With much of the foundation for the internals of kush-os built, it was time to break from the confines of the small, size-limited boot RAM disk. This means reading Stuff™ from disk: so it’s time to write a driver for the AHCI to allow filesystem drivers to interface with SATA disks.

This was also the first more complicated driver that I’ve written for the system. There are already a few drivers: namely the PS/2 controller for keyboard and mouse input, the ACPI interpreter used to discover hardware, and support for PCI and PCI Express busses. But none of these are particularly complicated: they mostly sit around in a message loop waiting for requests to call into some existing code, or are otherwise relatively simple in their operation.

Background

The Advanced Host Controller Interface (or AHCI) is a standardized interface exposed by compatible HBAs to allow a generic driver to communicate with SATA devices. It is designed as a simple data movement engine that uses bus mastering DMA to transfer data to/from devices and host memory via command lists stored in RAM. This makes it much easier to achieve high performance compared to the legacy IO port based ATA controllers.

However, unlike the legacy ATA controllers, there is a lot less code out there (and the samples I’ve found are… of dubious quality) and generally fewer people seem to implement AHCI for their operating systems as the performance difference likely just does not matter in emulation. The best resources I’ve found for developing this driver were the official spec from Intel as well as an ATA command reference.

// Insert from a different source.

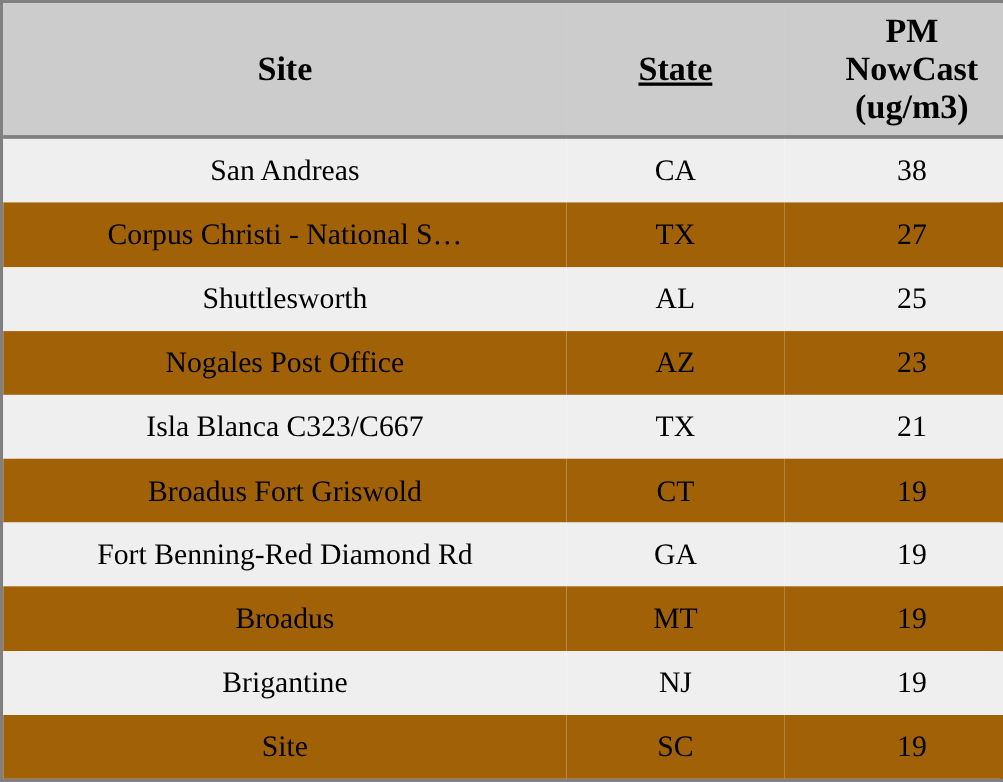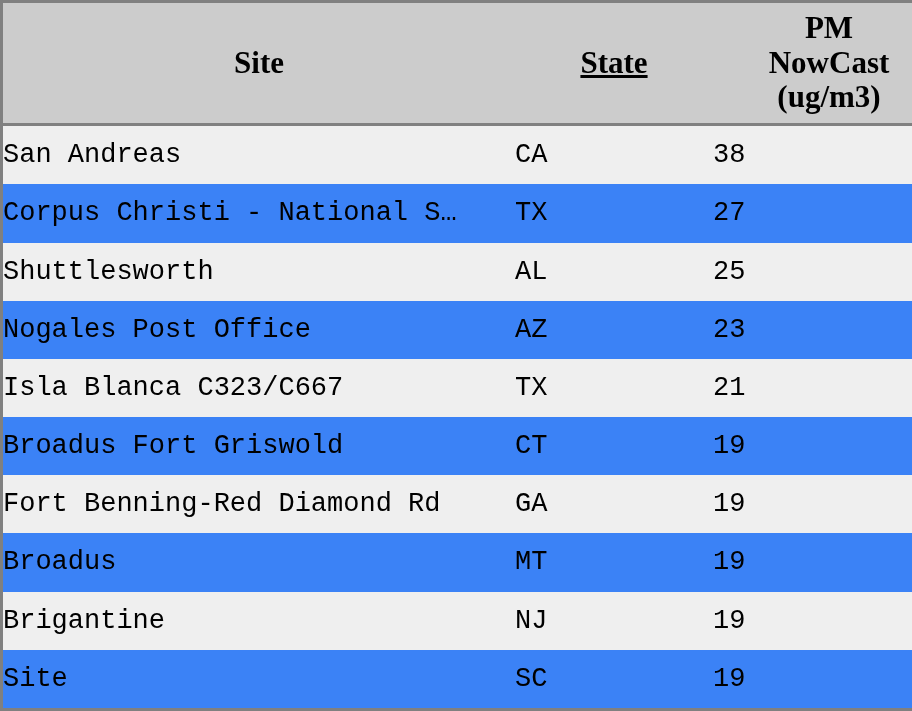"San Andreas" tbody td { font-family: Liberation Mono, monospace -> Liberation Serif, serif; text-align: left -> center }
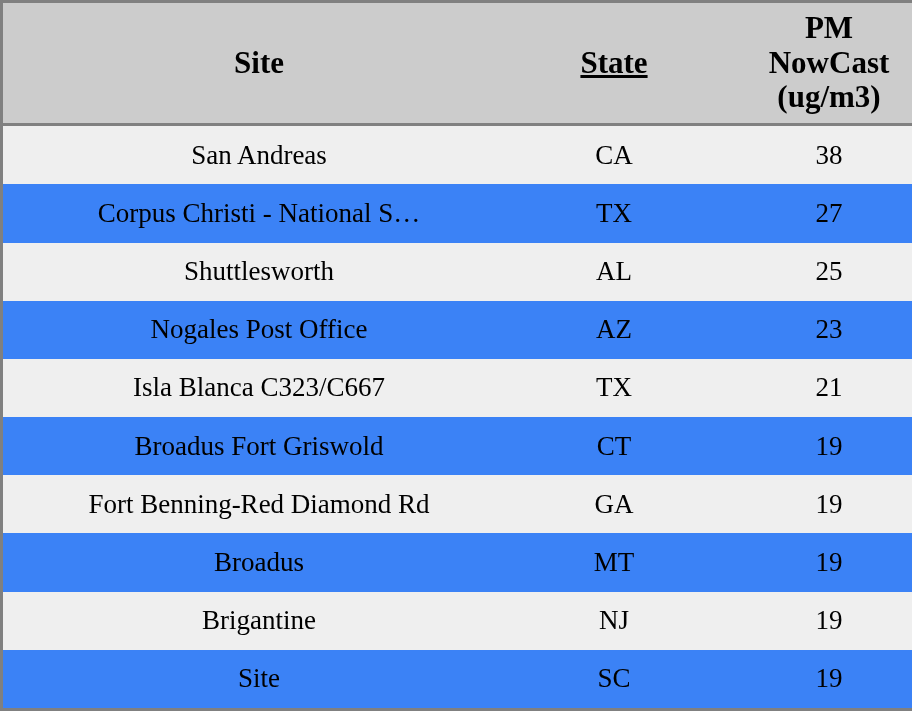"Corpus Christi - National S…" tbody tr.row-even td { background: #3b82f6 -> #a16207 }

I did consider briefly implementing support for the virtio block device driver, which qemu also supports. This however wouldn’t serve any purpose on real hardware so I went with AHCI instead, though virtio support will likely get added sooner rather than later.

Data Transfer

All data transfers between the device and host, in either direction, are encapsulated by Frame Information Structures (FIS) the structures of which vary depending on the type of command.¹ In most cases, these FIS are similar to the legacy ATA “task files,” or collections of device registers. For example, to send a read request, we build a host-to-device register FIS with the appropriate LBA, count, and command byte specified.

Data read from/written to the device (whether this is through PIO transfers like ATA IDENTIFY command, or DMA read/writes) is automatically written to/read from the host’s memory via the port’s built-in DMA engine. This is implemented using a scatter-gather DMA: the driver specifies a list of physical region descriptors that contains 32-bit aligned physical addresses and the number of bytes to write into the memory region covered by the descriptor.

Design

The driver is designed so that it can support multiple discrete controllers, each of which is connected via a single PCI or PCI Express device. A controller handles interrupt routing, PCI resource management, and some general housekeeping for all ports, as well as the work loop. Each controller, in turn, can have one or more active ports, each of which are represented by their own object with their own states and command queues.

In addition to the per controller work loop, the driver contains one RPC server that’s used to interface with all disk-type devices.² It provides a relatively simple interface that clients can use to set up the shared memory regions used for the command and read/write buffers, as well as to submit commands.

Work Loop

Each controller has a work loop. This consists of a thread that sits in an infinite loop waiting to receive notifications – these come from either an interrupt being fired by the controller, or by a work item being delivered to the loop.

void Controller::workLoopMain() {
    // ...
    while(this->workLoopRun) {
        const auto bits = NotificationReceive(0, UINTPTR_MAX);

        if(bits & kAhciIrqBit) {
            this->handleAhciIrq();
        } if(bits & kWorkBit) {
            this->handleWorkQueue();
        }
    }
    // ...
}

Work queue items are simply functions we invoke from the context of the work loop thread. This is used for completion handlers fired by the interrupt machinery (to ensure that all interrupts are handled before any callbacks execute) as well as for some external requests that require access to the hardware. By performing all hardware access from the work loop, we can skip putting locks around everything.

Interrupts

Rather than mucking with the legacy PCI interrupt signaling scheme, we take advantage of the fact that PCI Express makes message signaled interrupts (MSI) mandatory. This is the only type of interrupt that we support for PCIe devices anyways; these work by having the device write to a special memory address, that will cause a particular processor core to receive an IPI with a particular vector number. The device may vary some of the payload data to trigger different interrupts.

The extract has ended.